Example 6.1: Calculate ASO and AEIF descriptors

Prerequisites

In order to calculate the descriptor, it is crucial that we get an aligned conformer library (e. g. in ../00-libraries/box-aligned.clib)

Hardware Specification for Rerun

Desktop workstation with 2x (AMD EPYC 7702 64-Core) with total of 128 physical and 256 logical cores, 1024 GB DDR4 with Ubuntu 22.04 LTS operating system.

Step 1. Calculate the grid file

This step addresses several important features.

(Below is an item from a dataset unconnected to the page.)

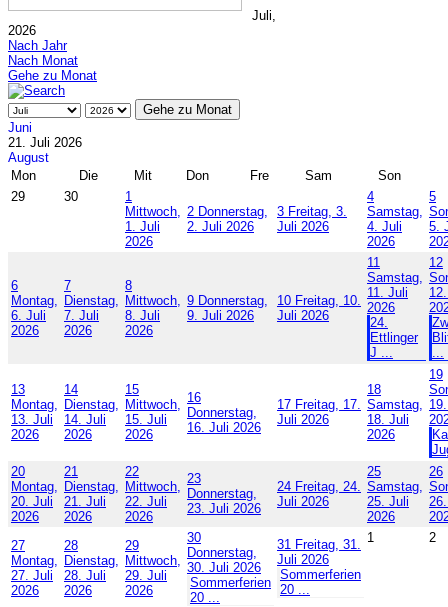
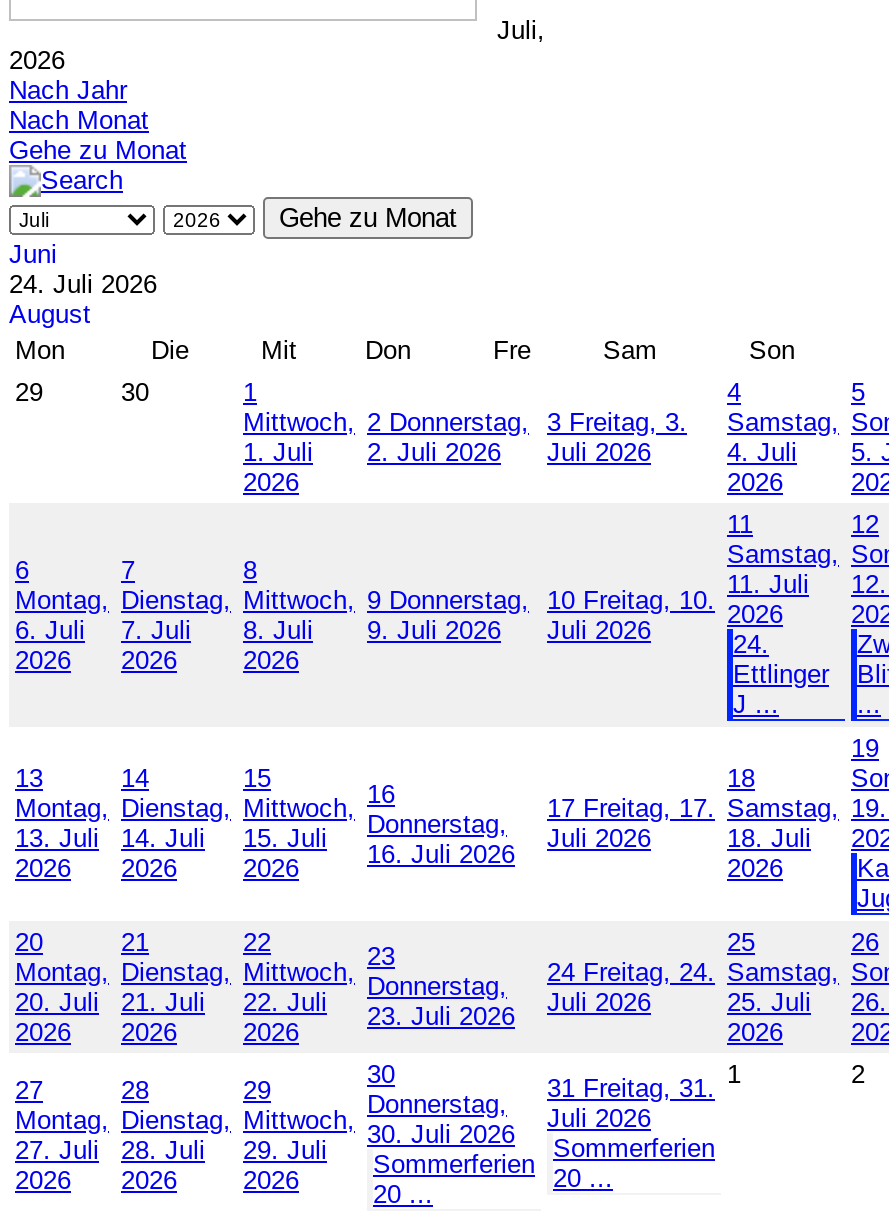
- 21. Juli 2026
+ 24. Juli 2026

  1. The grid is calculated based on the basic bounding box

  2. The grid is then (optionally) pruned (using k-D tree algorithm), which means that all points reasonably far away from the molecule are not taken into account when computing the interaction field.

  3. Lastly, the nearest atoms to all grid points are located, forming an “atom index indicator field”

[5]:
# This will display some help for the grid calculator
!molli grid --help
usage: molli grid [-h] [-o <fpath>] [-n NPROCS] [-p 0.0] [-s 1.0]
                  [-b BATCHSIZE] [--prune [<max_dist>:<eps>]]
                  [--nearest [NEAREST]] [--overwrite] [--dtype DTYPE]
                  library

Read a molli library and calculate a grid

positional arguments:
  library               Conformer library file to perform the calculations on

options:
  -h, --help            show this help message and exit
  -o <fpath>, --output <fpath>
                        Destination for calculation results
  -n NPROCS, --nprocs NPROCS
                        Specifies the number of jobs for constructing a grid
  -p 0.0, --padding 0.0
                        The bounding box will be padded by this many angstroms
                        prior to grid construction
  -s 1.0, --spacing 1.0
                        Intervals at which the grid points will be placed
  -b BATCHSIZE, --batchsize BATCHSIZE
                        Number of molecules to be treated simulateneously
  --prune [<max_dist>:<eps>]
                        Obtain the pruning indices for each conformer ensemble
  --nearest [NEAREST]   Obtain nearest atom indices for conformer ensembles.
                        This is necessary for indicator field descriptors.
                        Accepts up to 1 parameter which corresponds to the
                        cutoff distance.
  --overwrite           Overwrite the existing grid file
  --dtype DTYPE         Specify the data format to be used for grid parameter
                        storage.
[6]:
# Calculating the grid with 1.0 A step size, 32 parallel processes, 128 molecules/batch and with
# pruning and nearest atom locations

!molli grid -s 1.0 -n 32 -b 128 box_aligned.mlib --prune --nearest
Using output file: box_aligned_grid.hdf5
Successfully imported grid and bbox data from the previous calculation
Vectors: [ -9.027 -14.043 -10.131], [16.825 14.178 15.219]. Number of grid points: 19604. Volume: 18495.13 A**3.
Requested to calculate grid pruning with max_dist=2.000 eps=0.500
Skipping the pruning: all keys have been found already!
Nearest atoms:: 100%|█████████████████████████| 567/567 [01:53<00:00,  5.00it/s]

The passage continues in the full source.